— Я не могу этого не делать, — сказал он после долгого молчания.
Виллем молчал еще дольше.
— Попробуй, Джуди, — сказал он. — Ради меня. Попробуй.
И он попробовал. В следующие несколько недель, когда он просыпался ночами или ждал, когда Виллем заснет после секса, он, вместо того чтобы пойти в ванную, заставлял себя лежать неподвижно, сжимал кулаки, считал вдохи и выдохи, со вспотевшей спиной, с сухостью во рту. Он представлял себе лестницу в мотеле, как он бросается об нее, с каким звуком, как приятно обессиливает от этого, какую испытывает боль. Он одновременно и жалеет, и радуется, что Виллем не знает, чего ему это стоит.
Но иногда этого оказывалось недостаточно, и в такие ночи он тихонько спускался на первый этаж и плавал до полного изнеможения. Утром Виллем требовал, чтобы он показал ему руки, и они ссорились из-за этого, но в конце концов оказывалось, что проще показать.
— Доволен? — прорычал он, вырываясь из рук Виллема, опуская и застегивая рукава, не в силах поднять на него глаз.
— Джуд, — нарушил воцарившееся молчание Виллем, — иди полежи со мной, пока не ушел.
Но он помотал головой и ушел и весь день жалел об этом, и с каждым днем, когда Виллем больше не просил его полежать с ним, он все больше ненавидел себя. Их новый утренний ритуал заключался в том, что Виллем осматривал его руки, и каждый раз, сидя возле Виллема на постели, пока он высматривал следы порезов, он все глубже погружался в отчаяние и унижение.

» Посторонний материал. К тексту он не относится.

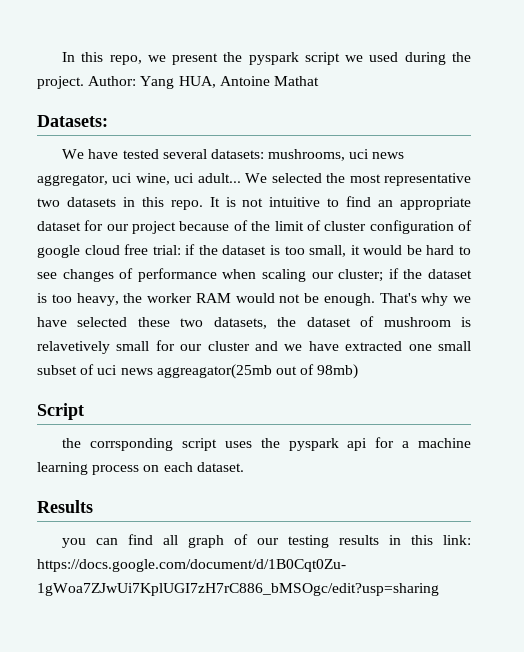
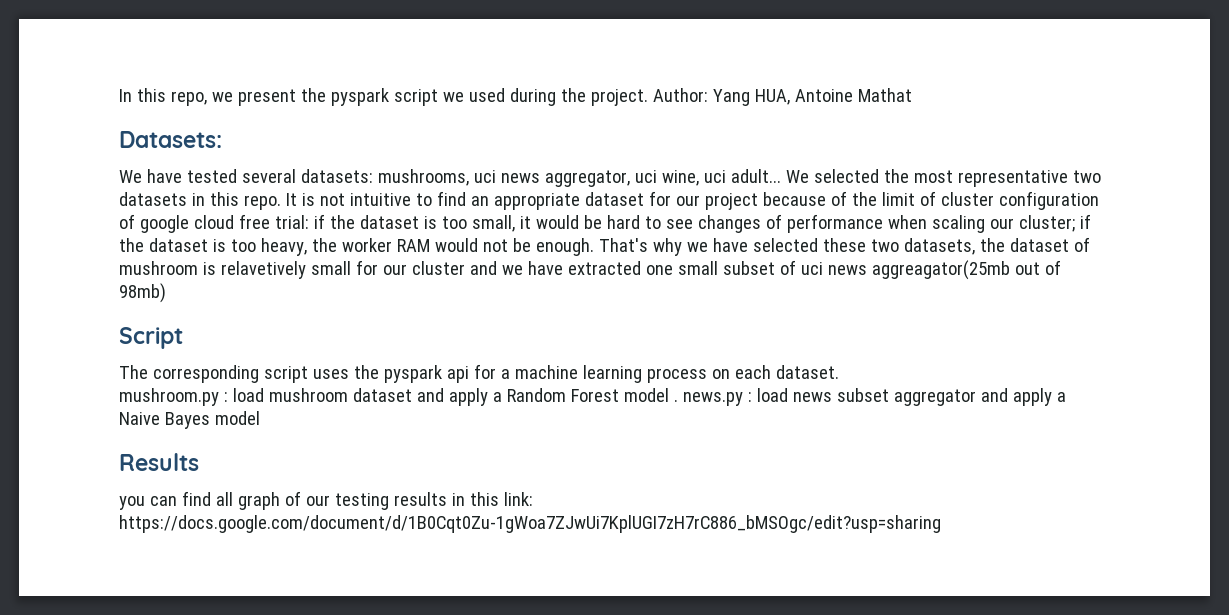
[62,438,174,451] the corrsponding -> [119,365,259,383] The corresponding
(244, 467) none -> [119,388,1066,406] [119,411,260,429] // mushroom.py : load mushroom dataset and apply a Random Forest model . news.py : load news subset aggregator and apply a Naive Bayes model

Однажды, через месяц после того, как он дал обещание Виллему, он понял, что не справляется, не может подавить свое желание. Это был день, неожиданно богатый на воспоминания, один из дней, когда занавес, отделяющий прошлое от будущего, стал странно истончаться. Целый вечер он видел, как будто боковым зрением, обрывки разных эпизодов, которые проплывали перед ним один за другим; за ужином он изо всех сил старался уцепиться за реальность, не позволить себе погрузиться в этот страшный, знакомый мир теней, мир воспоминаний. В тот вечер он впервые чуть не сказал Виллему, что не хочет заниматься сексом, но удержался, и ему пришлось.
После он лежал совершенно изможденный. Обычно он старался не отрываться от реальности во время секса, не улетать далеко-далеко. В детстве он научился как будто покидать свое тело, и клиенты жаловались брату Луке: «У него глаза мертвые», им это не нравилось. Калеб говорил то же самое. «Проснись, — сказал он однажды, похлопав его по щеке. — Ты где?» И он изо всех сил старался не отвлекаться, хотя это делало процесс более мучительным. В ту ночь он лежал и смотрел на Виллема, который спал на животе, засунув руки под подушку; лицо его во сне было более безмятежным, чем днем. Он подождал, посчитал до трехсот, и еще раз; так прошел час. Потом он включил свет со своей стороны кровати и попытался читать, но видел только лезвие, и руки его покалывало от возбуждения, они сжимались от желания, как будто вместо вен у него были провода, искрящиеся, мерцающие электричеством.
— Виллем, — прошептал он, Виллем не ответил; он положил руку ему на шею, Виллем не пошевелился; и тогда он наконец выбрался из постели, и пошел так бесшумно, как мог, к гардеробной, и оттуда достал пакет, который хранил во внутреннем кармане одного из своих зимних пальто; а потом он вышел из комнаты и прошел через всю квартиру в ванную в противоположном конце, закрыл за собой дверь. Здесь тоже была большая душевая, и он сел в ней, снял рубашку, прислонился к прохладному камню. Его руки были теперь так плотно покрыты шрамовой тканью, что издалека могло показаться, будто их окунули в гипс, и только с трудом можно было различить те шрамы, которые остались от попытки самоубийства: он резал с тех пор внутри и вокруг каждой борозды, накладывая порез на порез, маскируя шрамы. Недавно он стал резать руки выше (не бицепсы, которые тоже были все в шрамах, а трицепсы, которые, однако, не приносили такого удовлетворения: ему нравилось видеть порезы, не сворачивая при этом шею), но теперь он сделал длинные, осторожные разрезы вдоль левого трицепса, считая секунды, которые ушли на каждый такой разрез: один, два, три, — и дыша в такт.